PROMPT =
Your reply should be one number: how many lines of the records below contain the string "none".

RECORD EXTRACTS =
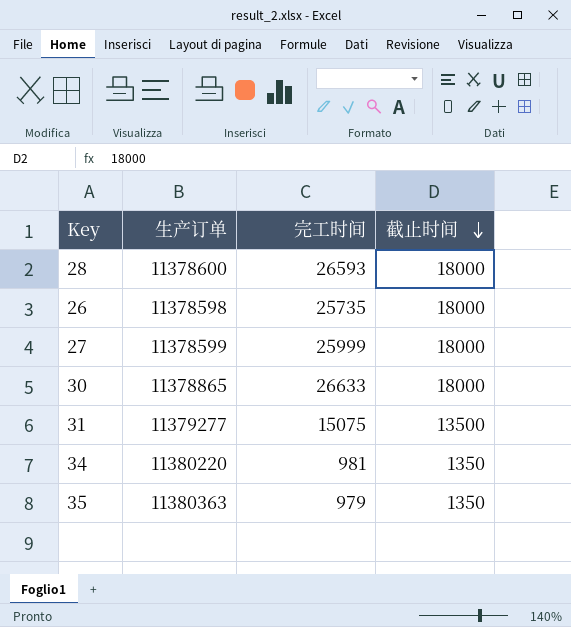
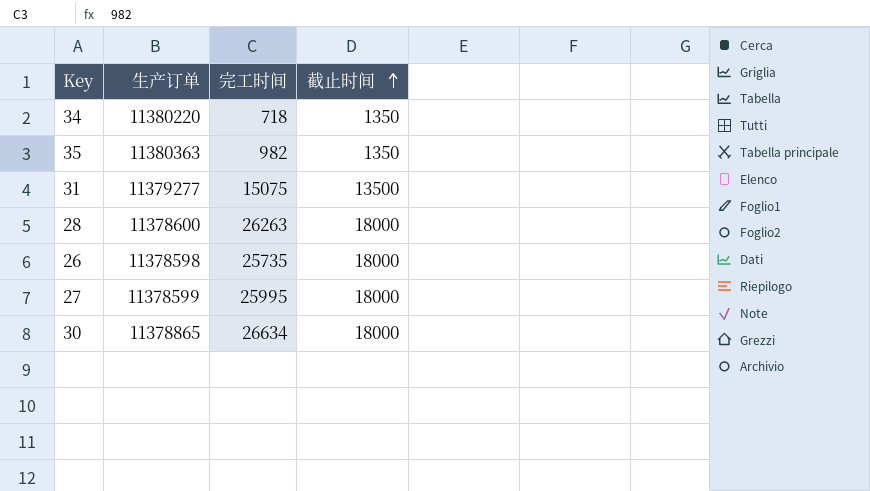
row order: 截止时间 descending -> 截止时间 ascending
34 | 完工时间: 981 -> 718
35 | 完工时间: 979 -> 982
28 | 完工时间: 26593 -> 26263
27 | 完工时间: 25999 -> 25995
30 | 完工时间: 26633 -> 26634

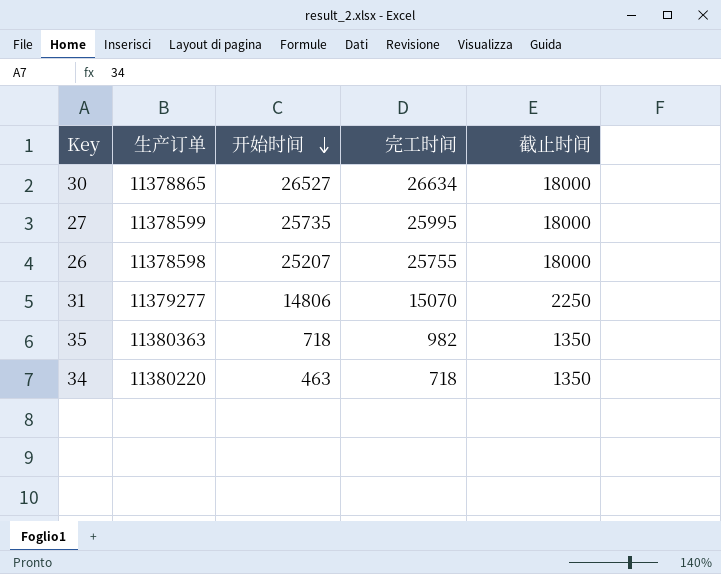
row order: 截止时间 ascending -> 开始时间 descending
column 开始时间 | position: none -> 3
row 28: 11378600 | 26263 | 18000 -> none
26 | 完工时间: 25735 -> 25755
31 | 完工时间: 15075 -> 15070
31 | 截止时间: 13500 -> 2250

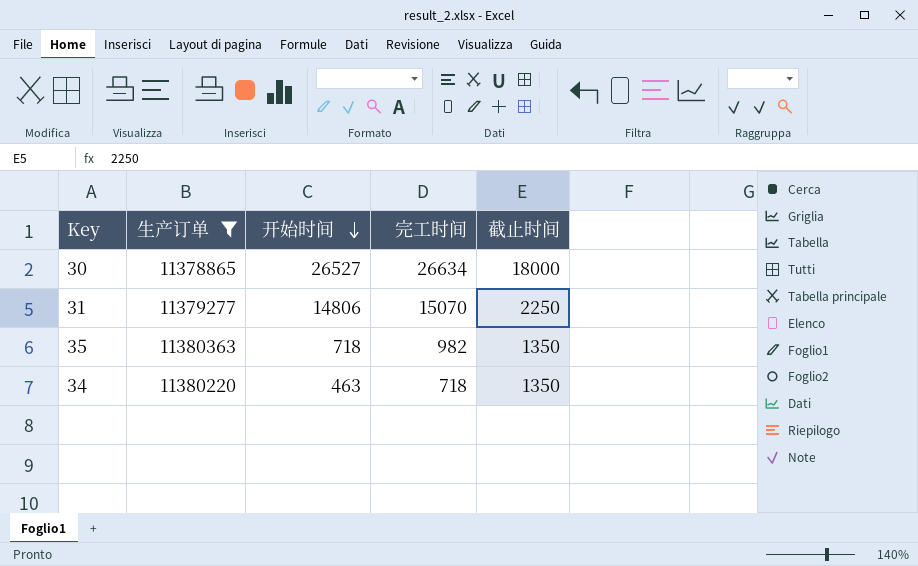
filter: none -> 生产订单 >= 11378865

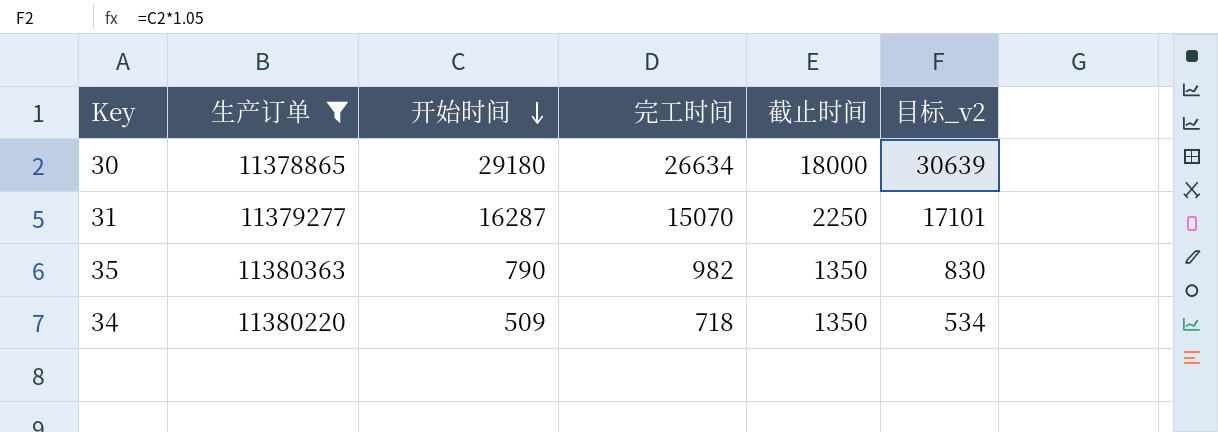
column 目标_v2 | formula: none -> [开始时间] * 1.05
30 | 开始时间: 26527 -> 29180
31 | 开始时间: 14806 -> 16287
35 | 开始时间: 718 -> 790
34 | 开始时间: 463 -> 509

ANSWER TO THIS PROBLEM =
4